[TASK PROMPT]:
The result should be an exact copy of every record, with no pictures kept.

[EXERCISE DATA]:
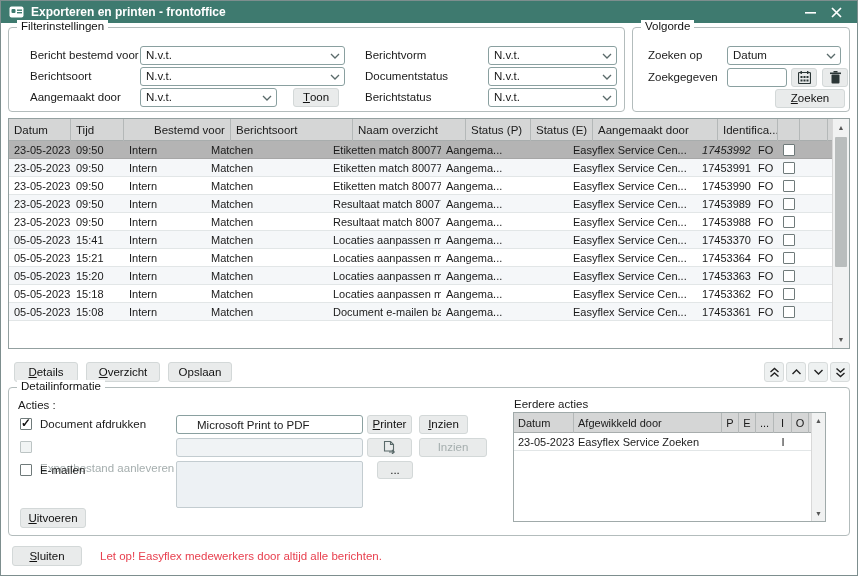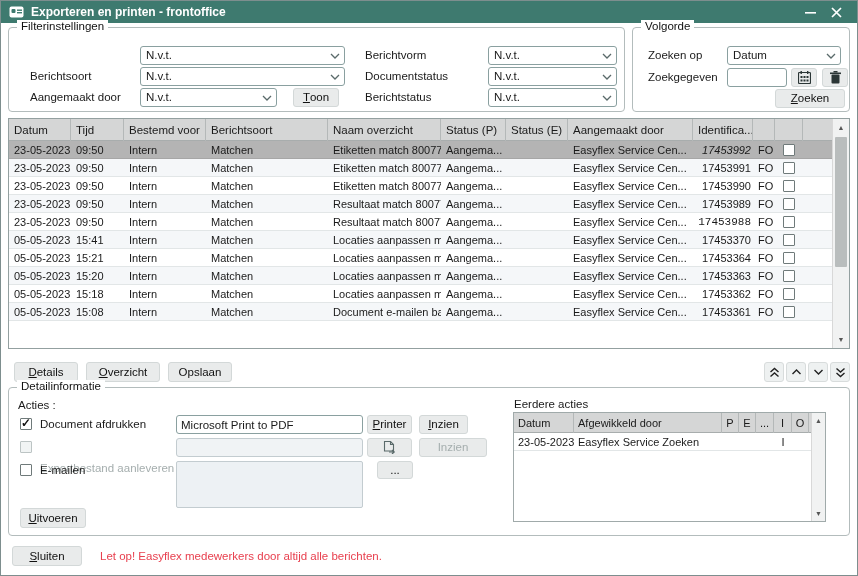--- a/index.html
+++ b/index.html
@@ -16,21 +16,21 @@
 
   
   .fieldset { position:absolute; border:1px solid #b3bcbc; border-radius:4px; background:#fff; }
   .legend { position:absolute; top:-8px; left:8px; background:#fff; padding:0 4px; font-size:11.5px; color:#111; }
 
   .lbl { position:absolute; height:19px; line-height:19px; white-space:nowrap; }
   .combo { position:absolute; height:19px; border:1px solid #8aa0a0; border-radius:3px; background:#fff;
            display:flex; align-items:center; padding:0 4px 0 5px; cursor:default; }
   .combo .val { flex:1; line-height:17px; white-space:nowrap; overflow:hidden; }
   .tinput { position:absolute; height:19px; border:1px solid #8aa0a0; border-radius:3px; background:#fff;
-            padding:0 4px; font:inherit; color:#1a1a1a; }
+            padding:0 20px; font:inherit; color:#1a1a1a; }
   .btn { position:absolute; height:19px; background:#e9ebeb; border:1px solid #d3d8d8; border-radius:3px;
          font:inherit; color:#111; text-align:center; line-height:17px; cursor:pointer;
          display:flex; align-items:center; justify-content:center; }
   .btn.disabled { color:#a5aeae; cursor:default; }
   u { text-decoration:underline; }
 
   
   .maintable { position:absolute; left:8px; top:118px; width:842px; height:231px;
                border:1px solid #93a0a0; background:#fff; overflow:hidden; }
   .thead { display:flex; height:22px; background:#d5d6d6; border-bottom:1px solid #a8adad; }
@@ -102,20 +102,21 @@
     <span class="tb-btn">
       <svg width="11" height="11" viewBox="0 0 11 11">
           <path d="M1 1 L10 10 M10 1 L1 10" stroke="#fff" stroke-width="1.7"></path>
         </svg>
     </span>
   </div>
 
   <div class="fieldset" style="left:8px; top:27px; width:617px; height:85px;">
     <span class="legend">Filterinstellingen</span>
   </div>
+  <span class="lbl" style="left:30px; top:46px;">Bericht bestemd voor</span>
   <span class="lbl" style="left:30px; top:67px;">Berichtsoort</span>
   <span class="lbl" style="left:30px; top:88px;">Aangemaakt door</span>
 
   <div class="combo" style="left:140px; top:46px; width:205px;">
     <span class="val">N.v.t.</span>
     <svg width="10" height="6" viewBox="0 0 10 6">
         <path d="M1 1 L5 5 L9 1" fill="none" stroke="#5a6a6a" stroke-width="1.3"></path>
       </svg>
   </div>
   <div class="combo" style="left:140px; top:67px; width:205px;">
@@ -186,21 +187,21 @@
         <rect x="0" y="1.5" width="11" height="1.6" fill="#2a3535"></rect>
         <rect x="3.5" y="0" width="4" height="1.5" fill="#2a3535"></rect>
       </svg>
   </button>
   <button class="btn" style="left:775px; top:89px; width:70px;"><u>Z</u>oeken</button>
 
   <div class="maintable">
     <div class="thead" id="main-head">
         <span class="hcell" style="width: 62px;">Datum</span>
         <span class="hcell" style="width: 53px;">Tijd</span>
-        <span class="hcell" style="width: 82px;">Bestemd voor</span>
+        <span class="hcell" style="width: 82px; margin-left: 25px;">Bestemd voor</span>
         <span class="hcell" style="width: 122px;">Berichtsoort</span>
         <span class="hcell" style="width: 113px;">Naam overzicht</span>
         <span class="hcell" style="width: 65px;">Status (P)</span>
         <span class="hcell" style="width: 62px;">Status (E)</span>
         <span class="hcell" style="width: 125px;">Aangemaakt door</span>
         <span class="hcell" style="width: 60px;">Identifica...</span>
         <span class="hcell" style="width: 22px;"></span>
         <span class="hcell" style="width: 28px;"></span>
         <span class="hcell hfill"></span>
       </div>
@@ -267,21 +268,21 @@
         </div>
         <div class="trow">
           <span class="tcell" style="width: 62px;">23-05-2023</span>
           <span class="tcell" style="width: 53px;">09:50</span>
           <span class="tcell" style="width: 82px;">Intern</span>
           <span class="tcell" style="width: 122px;">Matchen</span>
           <span class="tcell" style="width: 113px;">Resultaat match 80077...</span>
           <span class="tcell" style="width: 65px;">Aangema...</span>
           <span class="tcell" style="width: 62px;"></span>
           <span class="tcell" style="width: 125px;">Easyflex Service Cen...</span>
-          <span class="tcell r" style="width: 60px; font-family: Liberation Mono, monospace;">17453988</span>
+          <span class="tcell r" style="width: 60px;">17453988</span>
           <span class="tcell" style="width: 22px;">FO</span>
           <span class="cbcell">
             <span class="cb"></span>
           </span>
         </div>
         <div class="trow alt">
           <span class="tcell" style="width: 62px;">05-05-2023</span>
           <span class="tcell" style="width: 53px;">15:41</span>
           <span class="tcell" style="width: 82px;">Intern</span>
           <span class="tcell" style="width: 122px;">Matchen</span>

[THE ANSWER]:
--- a/index.html
+++ b/index.html
@@ -16,21 +16,21 @@
 
   
   .fieldset { position:absolute; border:1px solid #b3bcbc; border-radius:4px; background:#fff; }
   .legend { position:absolute; top:-8px; left:8px; background:#fff; padding:0 4px; font-size:11.5px; color:#111; }
 
   .lbl { position:absolute; height:19px; line-height:19px; white-space:nowrap; }
   .combo { position:absolute; height:19px; border:1px solid #8aa0a0; border-radius:3px; background:#fff;
            display:flex; align-items:center; padding:0 4px 0 5px; cursor:default; }
   .combo .val { flex:1; line-height:17px; white-space:nowrap; overflow:hidden; }
   .tinput { position:absolute; height:19px; border:1px solid #8aa0a0; border-radius:3px; background:#fff;
-            padding:0 4px; font:inherit; color:#1a1a1a; }
+            padding:0 20px; font:inherit; color:#1a1a1a; }
   .btn { position:absolute; height:19px; background:#e9ebeb; border:1px solid #d3d8d8; border-radius:3px;
          font:inherit; color:#111; text-align:center; line-height:17px; cursor:pointer;
          display:flex; align-items:center; justify-content:center; }
   .btn.disabled { color:#a5aeae; cursor:default; }
   u { text-decoration:underline; }
 
   
   .maintable { position:absolute; left:8px; top:118px; width:842px; height:231px;
                border:1px solid #93a0a0; background:#fff; overflow:hidden; }
   .thead { display:flex; height:22px; background:#d5d6d6; border-bottom:1px solid #a8adad; }
@@ -102,20 +102,21 @@
     <span class="tb-btn">
       <svg width="11" height="11" viewBox="0 0 11 11">
           <path d="M1 1 L10 10 M10 1 L1 10" stroke="#fff" stroke-width="1.7"></path>
         </svg>
     </span>
   </div>
 
   <div class="fieldset" style="left:8px; top:27px; width:617px; height:85px;">
     <span class="legend">Filterinstellingen</span>
   </div>
+  <span class="lbl" style="left:30px; top:46px;">Bericht bestemd voor</span>
   <span class="lbl" style="left:30px; top:67px;">Berichtsoort</span>
   <span class="lbl" style="left:30px; top:88px;">Aangemaakt door</span>
 
   <div class="combo" style="left:140px; top:46px; width:205px;">
     <span class="val">N.v.t.</span>
     <svg width="10" height="6" viewBox="0 0 10 6">
         <path d="M1 1 L5 5 L9 1" fill="none" stroke="#5a6a6a" stroke-width="1.3"></path>
       </svg>
   </div>
   <div class="combo" style="left:140px; top:67px; width:205px;">
@@ -186,21 +187,21 @@
         <rect x="0" y="1.5" width="11" height="1.6" fill="#2a3535"></rect>
         <rect x="3.5" y="0" width="4" height="1.5" fill="#2a3535"></rect>
       </svg>
   </button>
   <button class="btn" style="left:775px; top:89px; width:70px;"><u>Z</u>oeken</button>
 
   <div class="maintable">
     <div class="thead" id="main-head">
         <span class="hcell" style="width: 62px;">Datum</span>
         <span class="hcell" style="width: 53px;">Tijd</span>
-        <span class="hcell" style="width: 82px;">Bestemd voor</span>
+        <span class="hcell" style="width: 82px; margin-left: 25px;">Bestemd voor</span>
         <span class="hcell" style="width: 122px;">Berichtsoort</span>
         <span class="hcell" style="width: 113px;">Naam overzicht</span>
         <span class="hcell" style="width: 65px;">Status (P)</span>
         <span class="hcell" style="width: 62px;">Status (E)</span>
         <span class="hcell" style="width: 125px;">Aangemaakt door</span>
         <span class="hcell" style="width: 60px;">Identifica...</span>
         <span class="hcell" style="width: 22px;"></span>
         <span class="hcell" style="width: 28px;"></span>
         <span class="hcell hfill"></span>
       </div>
@@ -267,21 +268,21 @@
         </div>
         <div class="trow">
           <span class="tcell" style="width: 62px;">23-05-2023</span>
           <span class="tcell" style="width: 53px;">09:50</span>
           <span class="tcell" style="width: 82px;">Intern</span>
           <span class="tcell" style="width: 122px;">Matchen</span>
           <span class="tcell" style="width: 113px;">Resultaat match 80077...</span>
           <span class="tcell" style="width: 65px;">Aangema...</span>
           <span class="tcell" style="width: 62px;"></span>
           <span class="tcell" style="width: 125px;">Easyflex Service Cen...</span>
-          <span class="tcell r" style="width: 60px; font-family: Liberation Mono, monospace;">17453988</span>
+          <span class="tcell r" style="width: 60px;">17453988</span>
           <span class="tcell" style="width: 22px;">FO</span>
           <span class="cbcell">
             <span class="cb"></span>
           </span>
         </div>
         <div class="trow alt">
           <span class="tcell" style="width: 62px;">05-05-2023</span>
           <span class="tcell" style="width: 53px;">15:41</span>
           <span class="tcell" style="width: 82px;">Intern</span>
           <span class="tcell" style="width: 122px;">Matchen</span>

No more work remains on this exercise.